Features 16 Nov 15

Hungarian Rightists’ Motives Remain Mysterious in Serbia

Far-right Hungarian party Jobbik raised fears of extremist provocations by opening an office in Senta, a mainly ethnic Hungarian town in north Serbia, but locals know little about the party's agenda and local staff were reluctant to talk.

Sasa Dragojlo
BIRN
Senta
 
Jobbik poster in István Szávai's office in Senta | Photo: Sasa Dragojlo

The news that the far-right party Jobbik has opened an office in Senta echoed around the Serbian media, raising fears that it could lead to a rise in nationalist ideology in Hungarian-majority areas in the country's north - but a visit to the town suggested that the party appears to have little popularity among locals.

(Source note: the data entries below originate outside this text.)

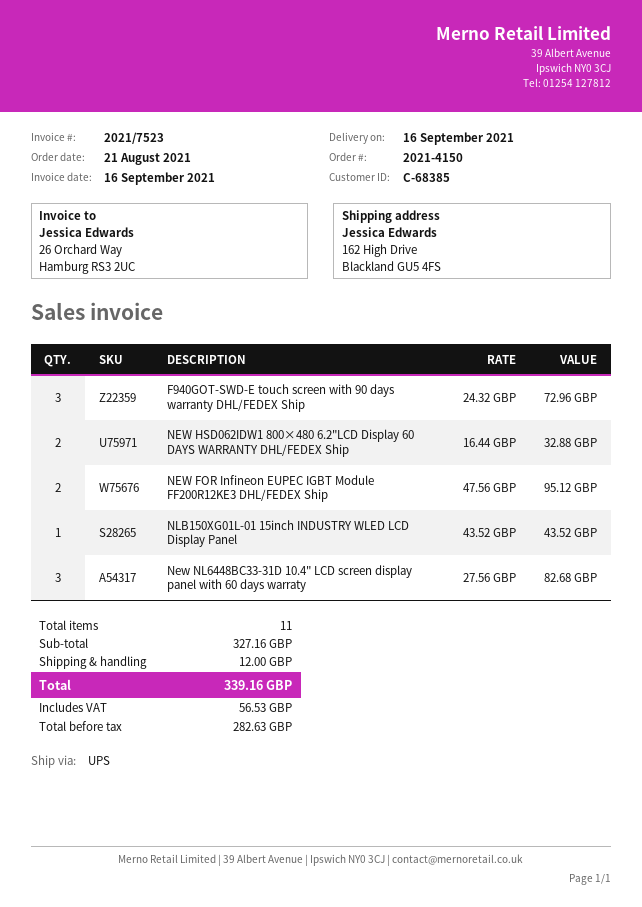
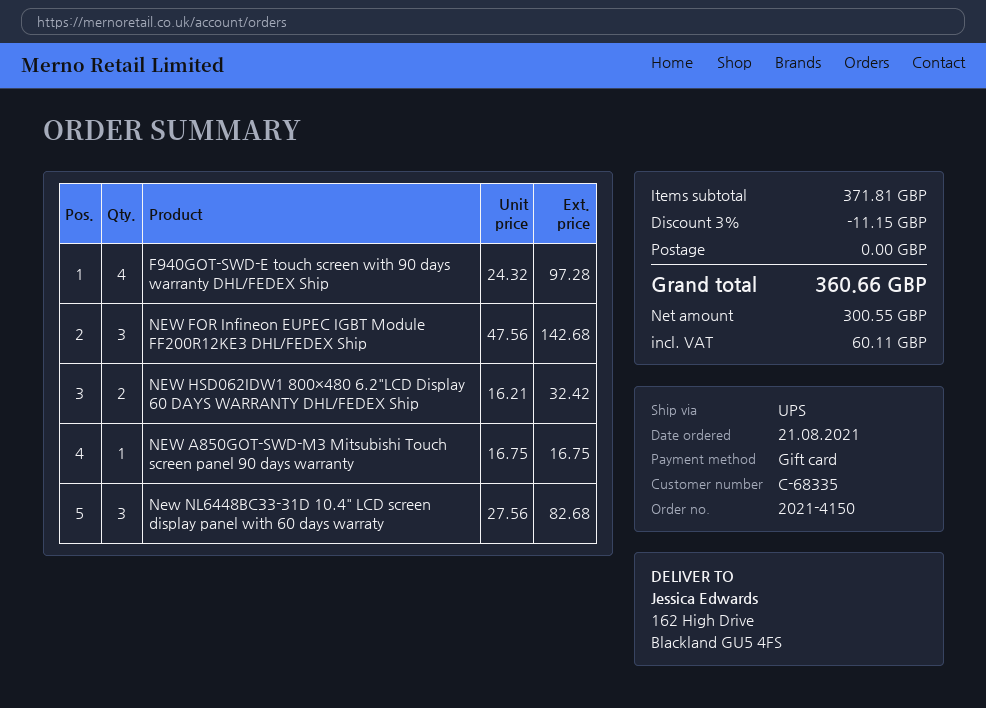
customer number: C-68385 -> C-68335
F940GOT-SWD-E touch screen with 90 days warranty DHL/FEDEX Ship: 3 x 24.32 = 72.96 -> 4 x 24.32 = 97.28
NEW HSD062IDW1 800×480 6.2"LCD Display 60 DAYS WARRANTY DHL/FEDEX Ship: 2 x 16.44 = 32.88 -> 2 x 16.21 = 32.42
NEW FOR Infineon EUPEC IGBT Module FF200R12KE3 DHL/FEDEX Ship: 2 x 47.56 = 95.12 -> 3 x 47.56 = 142.68
NLB150XG01L-01 15inch INDUSTRY WLED LCD Display Panel: 1 x 43.52 = 43.52 -> none
NEW A850GOT-SWD-M3 Mitsubishi Touch screen panel 90 days warranty: none -> 1 x 16.75 = 16.75
subtotal: 327.16 -> 371.81
discount: none -> 3% = 11.15
shipping: 12.00 -> 0.00
net: 282.63 -> 300.55
tax: 56.53 -> 60.11
total: 339.16 -> 360.66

István Szávai, vice-president of Jobbik and a member of the Hungarian parliament, opened the office on October 31, claiming that it was not there to promote Jobbik’s own political agenda but just wanted to help the locals.

“We are not participating in Serbia’s political life, we just want to have direct contacts with Hungarian citizens who live there so that we can represent their problems to the Hungarian parliament in case it is necessary,” Szávai told BIRN.

The fact that the nationalist party calls Serbia’s northern province of Vojvodina “southern Hungary” has undoubtedly worried the Serbian media and authorities. [Vojvodina was part of Hungary before the First World War.]

However, few people in Senta that BIRN talked to were aware of Jobbik’s presence in the town.

Indeed, BIRN had difficulties in finding the exact location of Jobbik’s premises, wandering through the foggy streets of Senta, where around 80 per cent of locals are ethnically Hungarian.